Rod thrust the others from before the vision-machine so that, if this were a two-way instrument, their images would not remain on the screen at the other end. Crisply he ripped out the pads of temporary insulation. There was a tiny spark and the picture ceased to move.

"They're looters," said Rod grimly. "They're not the native race certainly. Presumably they're the crowd that travels in those flying pyramids. They're the murderers. And now it becomes clear why they wait for another race to reach the spaceship stage of civilization before they murder them.

"A civilized race leaves a civilization behind when it dies. It leaves cities to be looted. It turns murder from a precaution into a business!" His nostrils were widened. He breathed heavily, went white with a deep, corrosive anger.

"We go back to the ship," he said flatly. "You see the pattern! They murdered the natives of this planet without warning and set up at least one pyramid to tell them if any survivors turned up later.

"When they were sure it was quite safe they came back and now they've begun the leisurely looting of the cities whose inhabitants they killed. Quite safe and very logical."

His tone, at the end, changed to raging fury. But he led the way back toward the ship without a word of explanation. He was torn between quite irrational rage and a desperate desire to get Kit away from here and out of danger. Yet he knew that even back on Earth, unless something quite impossible happened, Kit would be equally doomed. Whether in flight through space or hidden in the dark universe she was in no better case.

Through the air-lock and into the ship. The party gone to gather fruit was back with a large supply. Rod called a meeting of the curiously-assorted ship's company. He curtly summed up the situation.

"There are three things we can do," he said shortly at the end. "We can leave this planet, which is being looted by the creatures who killed its inhabitants. That means taking a chance we can't even estimate of finding another planet where we can try to provision ourselves—and possibly arm ourselves for defense.

"We can go into the dark universe and open the air-lock and die quickly. Or—" he paused—"we can stay here, fight or dodge the looters and try to find an observatory and star-maps and possibly the way back home."
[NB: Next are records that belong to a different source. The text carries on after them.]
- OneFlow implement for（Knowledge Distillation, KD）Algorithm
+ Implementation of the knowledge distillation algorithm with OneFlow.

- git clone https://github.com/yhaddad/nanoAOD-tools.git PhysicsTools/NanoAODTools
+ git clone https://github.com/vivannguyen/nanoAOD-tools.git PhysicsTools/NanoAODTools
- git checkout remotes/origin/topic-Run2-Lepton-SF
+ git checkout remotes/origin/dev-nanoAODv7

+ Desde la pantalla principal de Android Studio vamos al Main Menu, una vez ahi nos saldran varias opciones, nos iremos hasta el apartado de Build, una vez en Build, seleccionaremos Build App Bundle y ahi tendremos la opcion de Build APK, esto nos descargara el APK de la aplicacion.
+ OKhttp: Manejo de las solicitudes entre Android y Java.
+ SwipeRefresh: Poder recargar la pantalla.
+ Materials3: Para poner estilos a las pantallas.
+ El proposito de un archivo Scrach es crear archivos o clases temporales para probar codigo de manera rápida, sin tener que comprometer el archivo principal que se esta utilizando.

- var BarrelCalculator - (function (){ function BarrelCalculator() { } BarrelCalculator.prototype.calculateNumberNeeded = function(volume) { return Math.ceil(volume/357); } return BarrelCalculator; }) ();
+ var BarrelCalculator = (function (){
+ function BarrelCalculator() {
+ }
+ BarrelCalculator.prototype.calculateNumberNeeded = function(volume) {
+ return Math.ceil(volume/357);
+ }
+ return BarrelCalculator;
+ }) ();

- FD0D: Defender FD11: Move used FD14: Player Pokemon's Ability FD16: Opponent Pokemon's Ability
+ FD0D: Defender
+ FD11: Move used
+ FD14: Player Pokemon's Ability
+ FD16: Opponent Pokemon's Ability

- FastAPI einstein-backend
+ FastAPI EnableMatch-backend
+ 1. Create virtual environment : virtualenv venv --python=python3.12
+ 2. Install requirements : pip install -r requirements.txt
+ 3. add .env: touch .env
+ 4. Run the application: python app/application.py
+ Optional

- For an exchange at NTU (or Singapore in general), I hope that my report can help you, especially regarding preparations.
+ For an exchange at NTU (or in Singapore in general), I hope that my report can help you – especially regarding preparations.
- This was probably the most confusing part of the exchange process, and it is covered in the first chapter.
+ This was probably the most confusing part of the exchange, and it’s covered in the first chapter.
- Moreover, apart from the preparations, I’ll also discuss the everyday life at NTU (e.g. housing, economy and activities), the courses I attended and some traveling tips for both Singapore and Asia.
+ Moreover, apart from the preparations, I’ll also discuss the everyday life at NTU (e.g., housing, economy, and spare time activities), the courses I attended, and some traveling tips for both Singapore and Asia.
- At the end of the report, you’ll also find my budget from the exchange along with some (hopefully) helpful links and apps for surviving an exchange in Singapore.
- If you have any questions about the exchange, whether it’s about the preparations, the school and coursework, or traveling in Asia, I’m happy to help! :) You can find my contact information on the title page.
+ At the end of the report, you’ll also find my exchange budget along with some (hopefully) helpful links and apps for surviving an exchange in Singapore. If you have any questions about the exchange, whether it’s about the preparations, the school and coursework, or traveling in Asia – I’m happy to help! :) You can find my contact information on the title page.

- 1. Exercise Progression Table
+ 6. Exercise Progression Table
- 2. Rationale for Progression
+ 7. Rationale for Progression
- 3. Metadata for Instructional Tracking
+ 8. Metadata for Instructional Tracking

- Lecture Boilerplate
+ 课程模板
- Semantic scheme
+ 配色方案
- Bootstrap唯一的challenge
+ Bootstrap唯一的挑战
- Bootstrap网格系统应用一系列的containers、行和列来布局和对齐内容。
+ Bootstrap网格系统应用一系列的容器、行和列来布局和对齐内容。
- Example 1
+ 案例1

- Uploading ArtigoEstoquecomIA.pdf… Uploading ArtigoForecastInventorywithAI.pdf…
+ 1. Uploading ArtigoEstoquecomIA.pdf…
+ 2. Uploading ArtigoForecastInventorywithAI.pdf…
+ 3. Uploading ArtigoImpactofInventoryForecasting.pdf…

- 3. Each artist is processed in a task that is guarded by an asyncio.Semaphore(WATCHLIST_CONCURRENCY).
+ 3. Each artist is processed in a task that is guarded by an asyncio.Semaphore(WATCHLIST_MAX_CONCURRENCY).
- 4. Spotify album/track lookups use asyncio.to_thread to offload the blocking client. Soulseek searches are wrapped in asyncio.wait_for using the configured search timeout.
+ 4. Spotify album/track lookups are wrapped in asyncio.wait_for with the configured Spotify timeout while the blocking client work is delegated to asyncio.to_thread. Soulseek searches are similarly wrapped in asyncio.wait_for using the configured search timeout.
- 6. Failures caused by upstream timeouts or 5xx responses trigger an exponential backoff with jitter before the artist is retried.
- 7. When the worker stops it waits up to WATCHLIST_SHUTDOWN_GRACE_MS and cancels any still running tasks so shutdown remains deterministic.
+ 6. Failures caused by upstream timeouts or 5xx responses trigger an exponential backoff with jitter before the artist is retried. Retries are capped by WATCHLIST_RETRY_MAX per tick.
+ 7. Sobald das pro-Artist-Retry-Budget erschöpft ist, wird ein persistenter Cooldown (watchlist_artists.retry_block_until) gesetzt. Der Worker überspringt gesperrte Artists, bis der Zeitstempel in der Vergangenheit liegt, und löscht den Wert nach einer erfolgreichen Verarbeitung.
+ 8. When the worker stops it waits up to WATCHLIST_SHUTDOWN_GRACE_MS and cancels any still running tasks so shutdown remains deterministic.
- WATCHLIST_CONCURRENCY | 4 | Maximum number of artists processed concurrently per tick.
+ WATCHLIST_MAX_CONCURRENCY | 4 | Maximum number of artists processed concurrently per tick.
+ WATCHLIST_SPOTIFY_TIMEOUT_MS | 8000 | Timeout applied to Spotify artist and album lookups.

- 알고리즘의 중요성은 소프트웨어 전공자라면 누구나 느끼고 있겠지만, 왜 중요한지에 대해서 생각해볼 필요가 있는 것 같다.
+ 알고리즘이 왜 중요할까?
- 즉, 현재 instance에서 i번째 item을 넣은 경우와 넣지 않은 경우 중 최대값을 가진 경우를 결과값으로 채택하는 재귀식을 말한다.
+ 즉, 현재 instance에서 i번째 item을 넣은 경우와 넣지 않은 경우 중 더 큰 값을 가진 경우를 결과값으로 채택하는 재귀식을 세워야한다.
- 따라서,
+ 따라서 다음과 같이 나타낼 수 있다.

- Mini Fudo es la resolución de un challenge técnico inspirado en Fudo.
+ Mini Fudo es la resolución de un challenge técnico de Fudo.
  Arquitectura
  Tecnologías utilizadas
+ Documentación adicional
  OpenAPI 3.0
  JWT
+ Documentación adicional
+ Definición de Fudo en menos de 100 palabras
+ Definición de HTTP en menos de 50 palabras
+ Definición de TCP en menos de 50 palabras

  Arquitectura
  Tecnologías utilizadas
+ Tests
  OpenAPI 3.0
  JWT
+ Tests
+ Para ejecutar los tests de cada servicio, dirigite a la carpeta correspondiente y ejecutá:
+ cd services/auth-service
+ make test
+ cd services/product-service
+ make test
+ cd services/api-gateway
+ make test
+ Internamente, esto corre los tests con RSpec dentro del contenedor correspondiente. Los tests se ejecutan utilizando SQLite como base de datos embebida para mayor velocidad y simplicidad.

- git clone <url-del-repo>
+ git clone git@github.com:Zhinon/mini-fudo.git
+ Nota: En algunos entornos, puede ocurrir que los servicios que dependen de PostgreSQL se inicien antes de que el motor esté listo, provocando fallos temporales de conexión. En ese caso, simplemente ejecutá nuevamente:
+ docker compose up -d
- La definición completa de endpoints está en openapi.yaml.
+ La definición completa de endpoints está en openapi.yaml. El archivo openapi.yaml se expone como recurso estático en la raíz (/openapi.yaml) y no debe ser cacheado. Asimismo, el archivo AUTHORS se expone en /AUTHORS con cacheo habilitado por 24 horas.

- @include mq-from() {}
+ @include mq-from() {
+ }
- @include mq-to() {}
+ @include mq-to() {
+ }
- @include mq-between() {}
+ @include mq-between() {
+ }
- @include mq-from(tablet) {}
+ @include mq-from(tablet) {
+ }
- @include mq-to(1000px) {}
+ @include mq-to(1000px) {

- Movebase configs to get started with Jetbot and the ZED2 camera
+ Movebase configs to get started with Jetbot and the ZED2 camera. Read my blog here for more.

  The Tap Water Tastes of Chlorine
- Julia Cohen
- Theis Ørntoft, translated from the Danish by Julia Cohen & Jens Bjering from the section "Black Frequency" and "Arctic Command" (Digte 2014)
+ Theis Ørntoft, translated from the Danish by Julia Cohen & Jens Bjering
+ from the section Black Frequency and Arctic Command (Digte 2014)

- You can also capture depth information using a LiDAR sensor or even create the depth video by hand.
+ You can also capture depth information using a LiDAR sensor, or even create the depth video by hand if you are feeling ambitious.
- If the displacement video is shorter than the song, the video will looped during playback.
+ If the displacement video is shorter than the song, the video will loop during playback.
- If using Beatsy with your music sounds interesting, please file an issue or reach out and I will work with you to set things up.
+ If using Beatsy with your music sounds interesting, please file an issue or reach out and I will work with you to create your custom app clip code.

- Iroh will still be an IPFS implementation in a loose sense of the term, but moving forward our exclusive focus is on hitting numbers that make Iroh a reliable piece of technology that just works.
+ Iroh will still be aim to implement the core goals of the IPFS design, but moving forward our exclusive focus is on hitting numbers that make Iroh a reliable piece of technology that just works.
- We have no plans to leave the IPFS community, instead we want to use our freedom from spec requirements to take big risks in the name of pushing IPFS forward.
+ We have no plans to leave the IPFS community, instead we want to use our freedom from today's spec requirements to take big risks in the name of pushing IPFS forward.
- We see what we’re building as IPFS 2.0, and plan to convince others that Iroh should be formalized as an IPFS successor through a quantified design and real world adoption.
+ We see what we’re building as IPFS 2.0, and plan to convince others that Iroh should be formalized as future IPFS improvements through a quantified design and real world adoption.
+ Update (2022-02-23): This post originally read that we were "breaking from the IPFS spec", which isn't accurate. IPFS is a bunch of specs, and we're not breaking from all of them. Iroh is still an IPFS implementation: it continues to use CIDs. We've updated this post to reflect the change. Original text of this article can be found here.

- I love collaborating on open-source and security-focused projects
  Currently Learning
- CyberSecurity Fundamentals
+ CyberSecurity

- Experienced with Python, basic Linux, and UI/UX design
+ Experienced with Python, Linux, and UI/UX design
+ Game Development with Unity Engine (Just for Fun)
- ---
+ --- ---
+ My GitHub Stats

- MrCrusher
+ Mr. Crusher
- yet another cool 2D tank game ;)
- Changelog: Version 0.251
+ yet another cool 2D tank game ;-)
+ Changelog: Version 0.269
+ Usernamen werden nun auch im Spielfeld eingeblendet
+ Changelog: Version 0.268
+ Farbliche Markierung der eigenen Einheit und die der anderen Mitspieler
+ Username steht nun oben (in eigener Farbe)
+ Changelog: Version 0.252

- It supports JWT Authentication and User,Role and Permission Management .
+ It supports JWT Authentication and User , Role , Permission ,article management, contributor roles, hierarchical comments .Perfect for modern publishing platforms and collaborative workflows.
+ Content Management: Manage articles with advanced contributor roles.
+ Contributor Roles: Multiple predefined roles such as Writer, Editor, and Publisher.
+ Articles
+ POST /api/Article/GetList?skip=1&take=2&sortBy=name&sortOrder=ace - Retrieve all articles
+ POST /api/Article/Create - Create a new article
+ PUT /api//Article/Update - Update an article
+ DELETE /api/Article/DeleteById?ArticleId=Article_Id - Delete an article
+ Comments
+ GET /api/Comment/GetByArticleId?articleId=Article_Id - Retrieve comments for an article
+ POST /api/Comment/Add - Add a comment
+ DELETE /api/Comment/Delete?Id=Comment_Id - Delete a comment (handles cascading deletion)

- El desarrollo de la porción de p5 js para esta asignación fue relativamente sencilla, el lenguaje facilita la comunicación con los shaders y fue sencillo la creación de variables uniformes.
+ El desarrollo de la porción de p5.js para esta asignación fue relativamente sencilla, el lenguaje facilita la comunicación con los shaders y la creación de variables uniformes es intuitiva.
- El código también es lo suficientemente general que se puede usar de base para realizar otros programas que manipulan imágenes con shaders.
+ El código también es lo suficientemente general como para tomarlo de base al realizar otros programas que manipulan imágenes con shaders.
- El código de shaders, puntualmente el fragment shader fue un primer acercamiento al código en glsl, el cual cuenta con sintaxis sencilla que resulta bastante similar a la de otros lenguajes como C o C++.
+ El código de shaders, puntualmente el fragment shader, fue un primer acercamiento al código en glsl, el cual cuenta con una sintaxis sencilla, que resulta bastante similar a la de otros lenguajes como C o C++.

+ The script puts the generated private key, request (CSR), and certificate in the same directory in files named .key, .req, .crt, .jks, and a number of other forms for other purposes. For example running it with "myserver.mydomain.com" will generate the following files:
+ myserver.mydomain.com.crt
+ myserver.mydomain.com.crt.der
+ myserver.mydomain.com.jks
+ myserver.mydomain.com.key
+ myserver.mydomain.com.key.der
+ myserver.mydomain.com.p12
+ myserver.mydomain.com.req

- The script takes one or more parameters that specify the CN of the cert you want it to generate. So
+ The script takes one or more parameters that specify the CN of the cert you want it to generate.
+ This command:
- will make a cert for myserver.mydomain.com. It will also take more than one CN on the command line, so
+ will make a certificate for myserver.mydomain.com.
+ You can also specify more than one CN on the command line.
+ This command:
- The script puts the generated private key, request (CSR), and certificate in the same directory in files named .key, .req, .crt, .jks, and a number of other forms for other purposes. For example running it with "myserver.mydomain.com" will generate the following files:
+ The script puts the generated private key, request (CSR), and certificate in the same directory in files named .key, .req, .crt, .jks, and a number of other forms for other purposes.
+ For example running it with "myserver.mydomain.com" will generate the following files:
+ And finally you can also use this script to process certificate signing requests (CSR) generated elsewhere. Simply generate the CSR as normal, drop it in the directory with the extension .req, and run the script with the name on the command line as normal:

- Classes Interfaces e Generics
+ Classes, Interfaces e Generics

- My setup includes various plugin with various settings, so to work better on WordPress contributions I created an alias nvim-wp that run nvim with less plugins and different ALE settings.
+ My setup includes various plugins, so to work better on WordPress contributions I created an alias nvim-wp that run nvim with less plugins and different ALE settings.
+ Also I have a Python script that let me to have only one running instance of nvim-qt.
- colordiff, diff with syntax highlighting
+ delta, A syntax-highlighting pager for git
There could be no dissension. But a painter pointed out that since he hadn't agreed to this voyage he considered that he was on overtime—rather, double-time pay for all work done outside of his regular job of painting. His union, in fact, might insist on a still higher rate of pay. And he would work only if assured that a mediation-based award of pay would be accepted.

Rod agreed impatiently.

"But the first thing," he said urgently, "is to hide the ship. The only safe hiding-place is the dark universe. You know how the field-generators were tested. We anchored the ship in place with focused tractor-beams and then turned on the fields. She went into the dark universe, but stayed in the part of it parallel to her slip. When the fields were turned off she came back to where she'd been. That's what we'll have to do now."

One of the girl biologists said dismally, "No weight?"

"No weight," agreed Rod. "Except for those of us out on the planet, working a little trick I think we can handle. Who volunteers for that?"

He had his pick of the ship's company. He chose an electrician and a painter and almost angrily refused Kit's insistence that she be of the party.

"I'm not going to take any chances," he told her, "but I don't want to be worried about you. And you're more able than anybody else to attend to what has to be done—on the ship, that is."

He shifted the Stellaris on her pressor-beams to a position close by the walls of a massive building. He anchored her there by focused beams and flicked on the force-fields for the infinitesimal part of a second. Back in normal space the ship had not moved. He tried it again for longer periods.